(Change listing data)

===

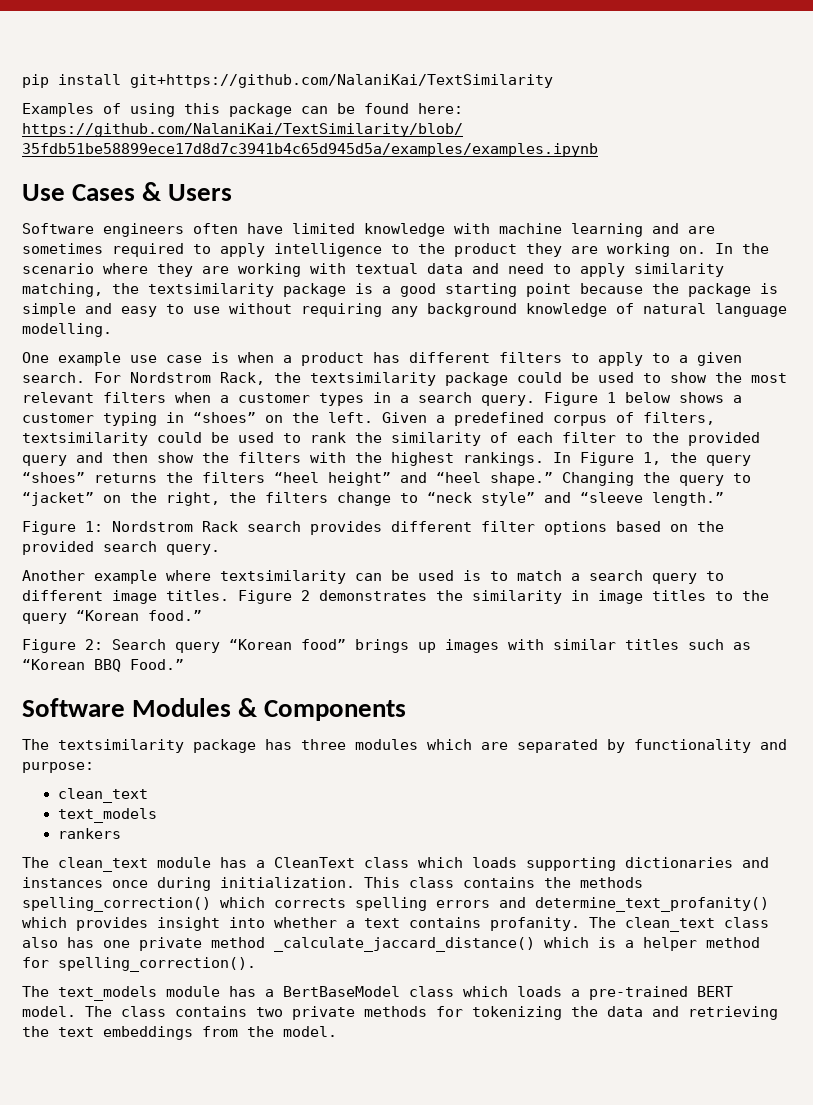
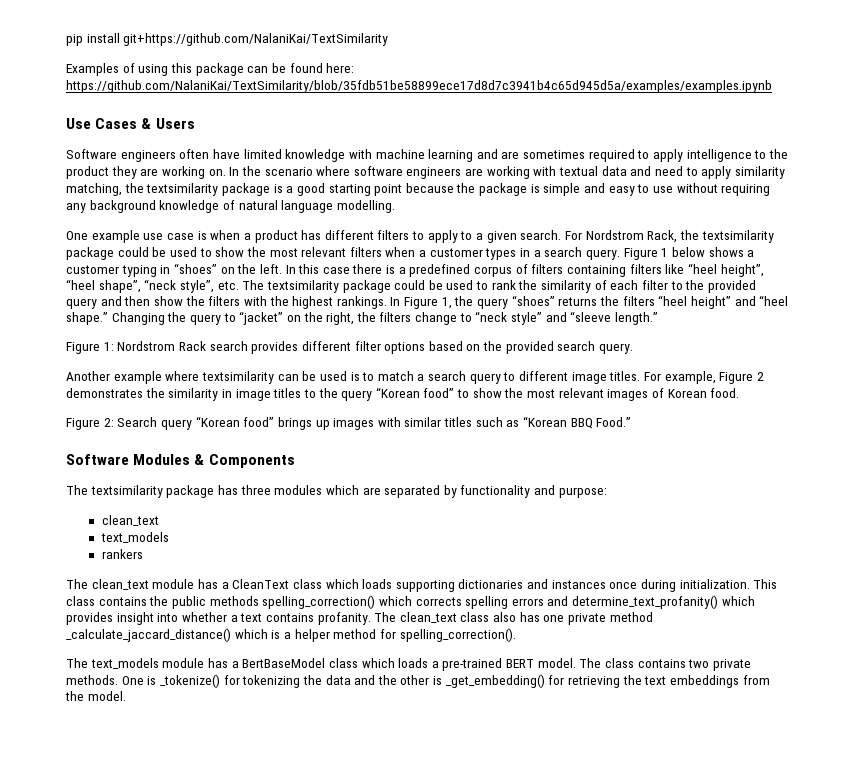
- In the scenario where they are working with textual data and need to apply similarity matching, the textsimilarity package is a good starting point because the package is simple and easy to use without requiring any background knowledge of natural language modelling.
+ In the scenario where software engineers are working with textual data and need to apply similarity matching, the textsimilarity package is a good starting point because the package is simple and easy to use without requiring any background knowledge of natural language modelling.
- Given a predefined corpus of filters, textsimilarity could be used to rank the similarity of each filter to the provided query and then show the filters with the highest rankings.
+ In this case there is a predefined corpus of filters containing filters like “heel height”, “heel shape”, “neck style”, etc. The textsimilarity package could be used to rank the similarity of each filter to the provided query and then show the filters with the highest rankings.
- Figure 2 demonstrates the similarity in image titles to the query “Korean food.”
+ For example, Figure 2 demonstrates the similarity in image titles to the query “Korean food” to show the most relevant images of Korean food.
- This class contains the methods spelling_correction() which corrects spelling errors and determine_text_profanity() which provides insight into whether a text contains profanity.
+ This class contains the public methods spelling_correction() which corrects spelling errors and determine_text_profanity() which provides insight into whether a text contains profanity.
- The class contains two private methods for tokenizing the data and retrieving the text embeddings from the model.
+ The class contains two private methods. One is _tokenize() for tokenizing the data and the other is _get_embedding() for retrieving the text embeddings from the model.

===

■ **Activity**:
The string "then" appears on some lines of the data above; report how many such lines there are, as a bare number.

■ **Exercise output**:
2